Jede Woche beantworten die OVB-Heimatzeitungen samstags spannende Fragen rund um die „Vulkane“, um die sich die aktuelle Ausstellung im Rosenheimer Lokschuppen dreht.

Welcher Vulkan spuckte die höchste Aschewolke?

Die höchste Aschewolke mit 57 Kilometern wurde im Januar 2022 beim Ausbruch

des Unterwasservulkans Hunga Tonga-Hunga Ha’apai gemessen. Der Vulkan liegt im Südpazifik etwa 65 Kilometer vom Inselstaat Tonga entfernt. Dieser Ausbruch war ein Naturereignis der Superlative. Eine so hohe Aschewolke war zuvor noch nie bei einem anderen Vulkanausbruch beobachtet worden. Die Rauchsäule erreichte sogar die Mesosphäre, das ist die mittlere der fünf Schichten der Erdatmosphäre.

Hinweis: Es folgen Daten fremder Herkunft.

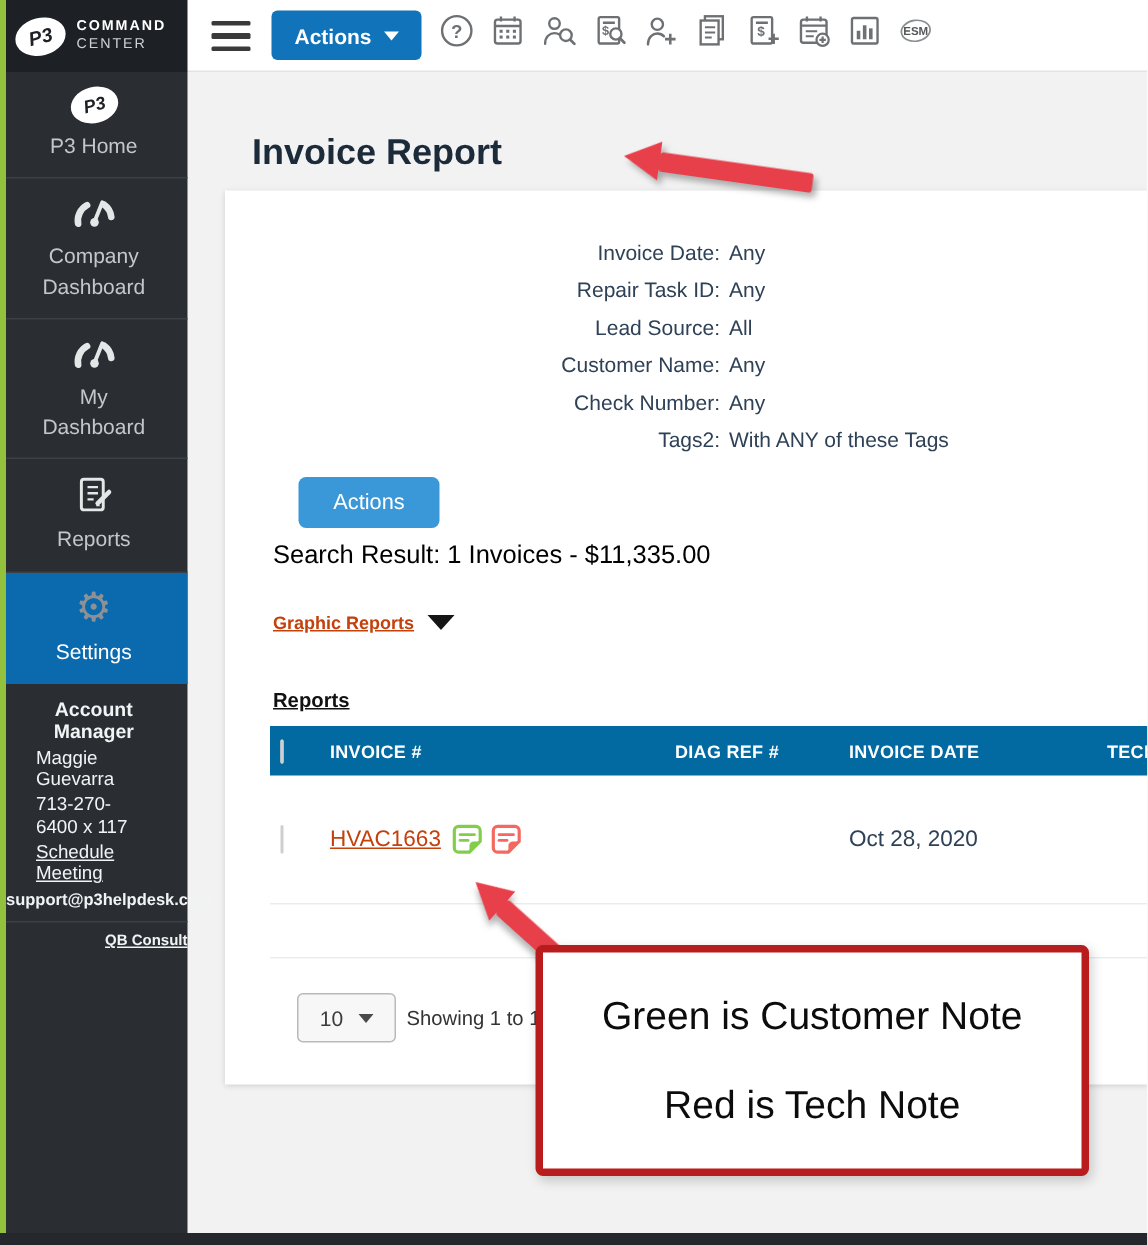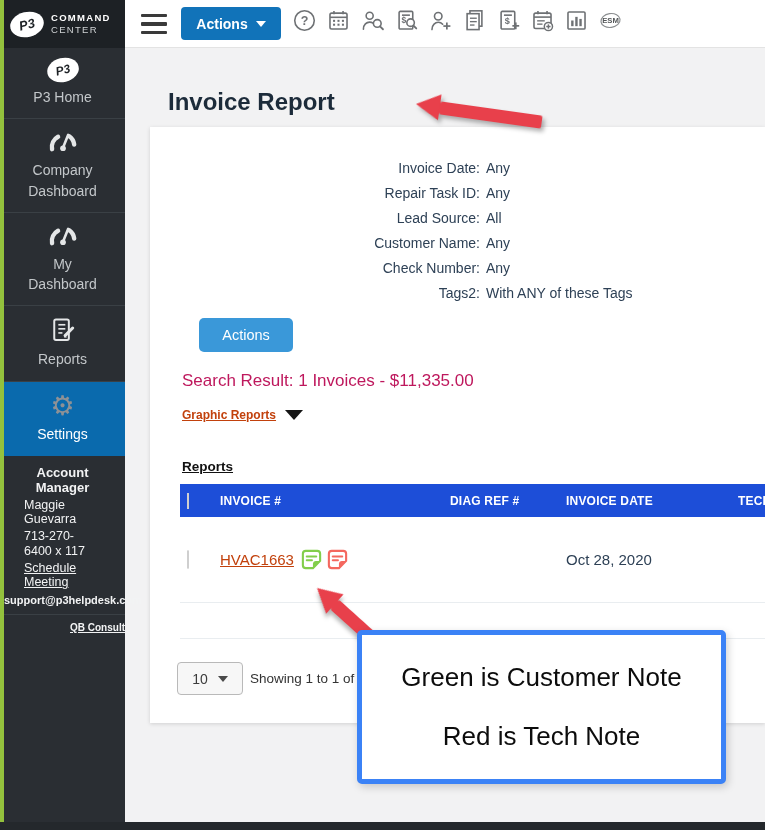--- a/index.html
+++ b/index.html
@@ -53,7 +53,7 @@
   .f-value { margin-left:6px; }
 
   .content-actions { position:absolute; left:49px; top:191px; width:94px; height:34px; background:#3a98d9; border:none; border-radius:5px; color:#fff; font-size:14.5px; display:flex; align-items:center; justify-content:center; cursor:pointer; font-family:inherit; }
-  .search-result { position:absolute; left:32px; top:244px; font-size:17px; color:#be185d; }
+  .search-result { position:absolute; left:32px; top:233px; font-size:17px; color:#000000; }
   .graphic-reports { position:absolute; left:32px; top:281px; font-size:12px; font-weight:bold; color:#c2410c; text-decoration:underline; cursor:pointer; display:flex; align-items:center; gap:9px; }
   .gr-caret { width:0; height:0; border-left:9px solid transparent; border-right:9px solid transparent; border-top:10px solid #151515; }
   .reports-link { position:absolute; left:32px; top:332px; font-size:13.5px; font-weight:bold; color:#111; text-decoration:underline; cursor:pointer; }

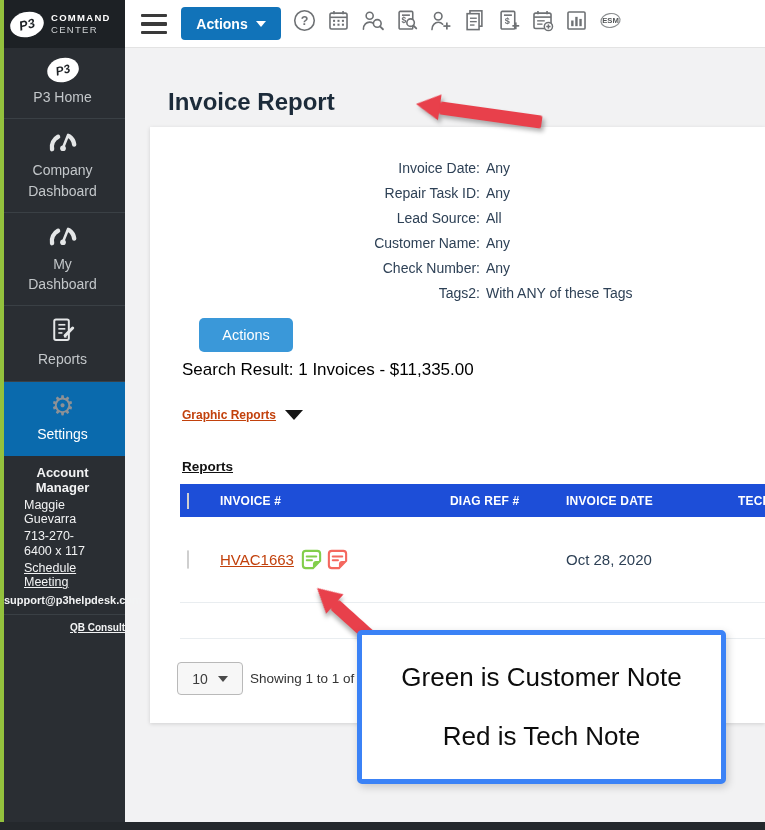--- a/index.html
+++ b/index.html
@@ -59,7 +59,7 @@
   .reports-link { position:absolute; left:32px; top:332px; font-size:13.5px; font-weight:bold; color:#111; text-decoration:underline; cursor:pointer; }
 
   .report-table { position:absolute; left:30px; top:357px; width:585px; }
-  .t-head { display:grid; grid-template-columns:40px 230px 116px 172px 1fr; background:#1d4ed8; height:33px; align-items:center; color:#fff; font-size:12px; font-weight:bold; letter-spacing:.2px; overflow:hidden; white-space:nowrap; }
+  .t-head { display:grid; grid-template-columns:40px 230px 116px 172px 1fr; background:#0369a1; height:33px; align-items:center; color:#fff; font-size:12px; font-weight:bold; letter-spacing:.2px; overflow:hidden; white-space:nowrap; }
   .t-row { display:grid; grid-template-columns:40px 230px 116px 172px 1fr; height:86px; align-items:center; border-bottom:1px solid #e9edf0; font-size:15px; color:#2e4156; }
   .cb { width:18px; height:18px; background:#fdfdfd; border:1px solid #cfcfcf; border-radius:2px; margin-left:7px; cursor:pointer; }
   .invoice-cell { display:flex; align-items:center; gap:3px; }

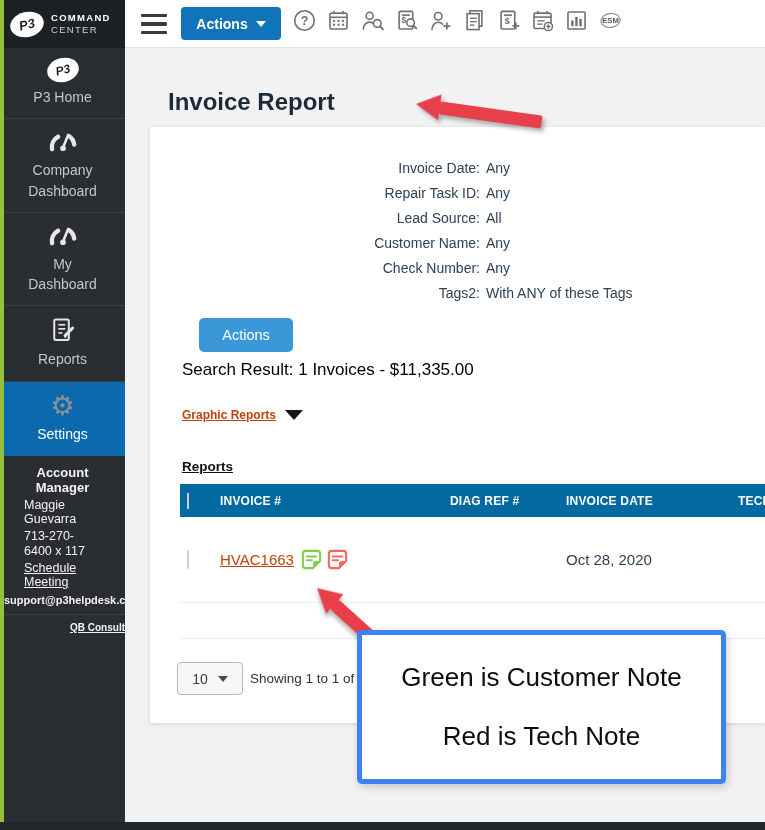--- a/index.html
+++ b/index.html
@@ -67,7 +67,7 @@
   .note-icon { cursor:pointer; display:flex; }
   .divider2 { position:absolute; left:30px; right:0; top:511px; border-top:1px solid #e9edf0; }
 
-  .pagination { position:absolute; left:27px; top:535px; display:flex; align-items:center; gap:7px; }
+  .pagination { position:absolute; left:48px; top:535px; display:flex; align-items:center; gap:7px; }
   .page-size { width:66px; height:33px; background:#f7f7f7; border:1px solid #b9b9b9; border-radius:4px; display:flex; align-items:center; justify-content:center; gap:10px; font-size:14px; color:#3c3c3c; cursor:pointer; }
   .ps-caret { width:0; height:0; border-left:5px solid transparent; border-right:5px solid transparent; border-top:6px solid #4a4a4a; }
   .showing { font-size:13.5px; color:#333; }

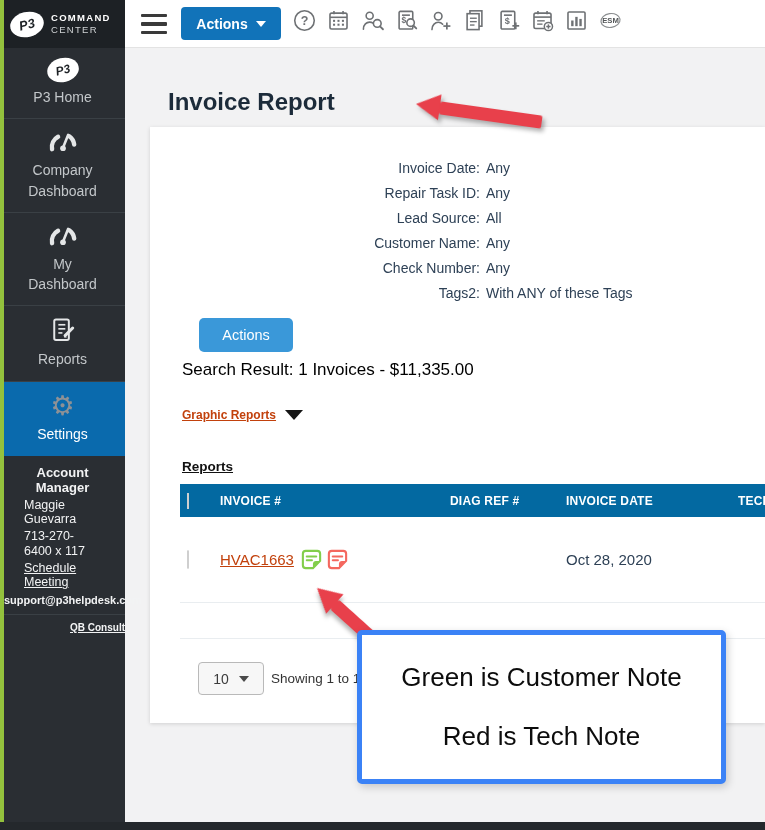--- a/index.html
+++ b/index.html
@@ -81,7 +81,7 @@
   .arrow-notes { left:317px; top:575px; transform:rotate(42deg); }
   .arrow-notes .ra-bar { width:70px; }
 
-  .note-box { position:absolute; left:357px; top:630px; width:369px; height:154px; background:#fff; border:5px solid #3b82f6; border-radius:5px; z-index:30; display:flex; flex-direction:column; justify-content:space-evenly; align-items:center; box-shadow:2px 3px 8px rgba(0,0,0,.18); }
+  .note-box { position:absolute; left:357px; top:630px; width:369px; height:154px; background:#fff; border:5px solid #b91c1c; border-radius:5px; z-index:30; display:flex; flex-direction:column; justify-content:space-evenly; align-items:center; box-shadow:2px 3px 8px rgba(0,0,0,.18); }
   .note-box div { font-size:26px; color:#0c0c0c; }
 
   svg { display:block; }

Zusätzlich sorgten die ausgestoßenen Ascheteilchen für ein gigantisches Eruptionsgewitter. Ungefähr 590000 Blitze waren innerhalb von drei Tagen um den Ausbruch aufgezeichnet worden. Ebenfalls extrem war die Druckwelle der Eruption: Sie breitete sich mit einer Geschwindigkeit von mehr als 1150 Kilometern pro Stunde aus und umrundete die Erde mindestens viermal in die eine und dreimal in die andere Richtung. Der Ausbruch löste zusätzlich gewaltige Tsunamis aus. Dabei richteten riesige Flutwellen katastrophale Zerstörungen auf Tonga an.